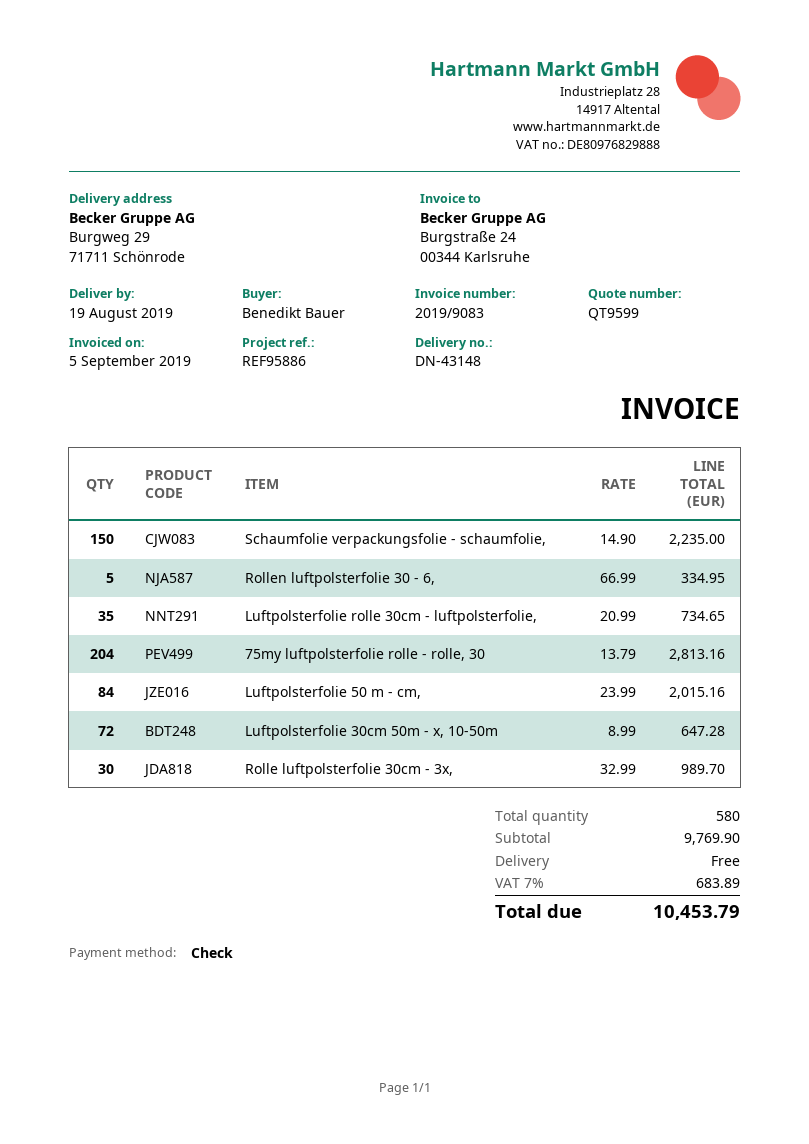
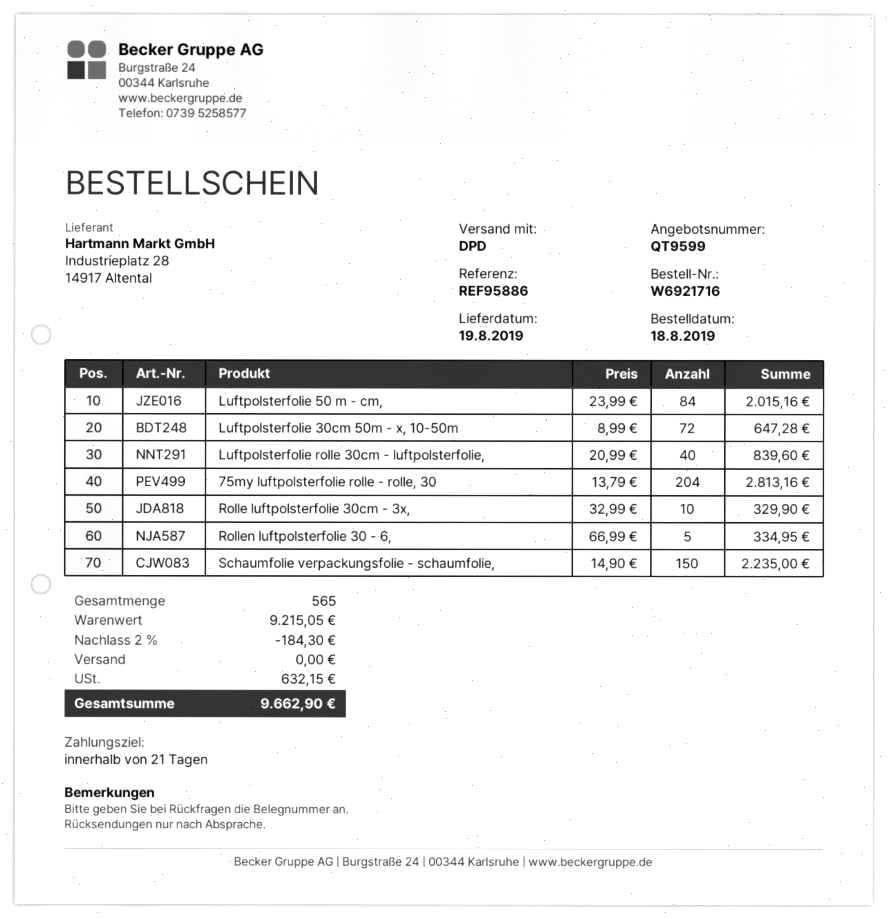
Luftpolsterfolie rolle 30cm - luftpolsterfolie,: 35 x 20.99 = 734.65 -> 40 x 20.99 = 839.60
Rolle luftpolsterfolie 30cm - 3x,: 30 x 32.99 = 989.70 -> 10 x 32.99 = 329.90
total quantity: 580 -> 565
subtotal: 9769.90 -> 9215.05
discount: none -> 2% = 184.30
tax: 683.89 -> 632.15
total: 10453.79 -> 9662.90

◇ ◇ ◇ ◇ ◇

→ **What you should do**
Only the lines that contain the string "luftpolsterfolie" are to be copied from the records.

→ **Result of this exercise**
Luftpolsterfolie rolle 30cm - luftpolsterfolie,: 35 x 20.99 = 734.65 -> 40 x 20.99 = 839.60
Rolle luftpolsterfolie 30cm - 3x,: 30 x 32.99 = 989.70 -> 10 x 32.99 = 329.90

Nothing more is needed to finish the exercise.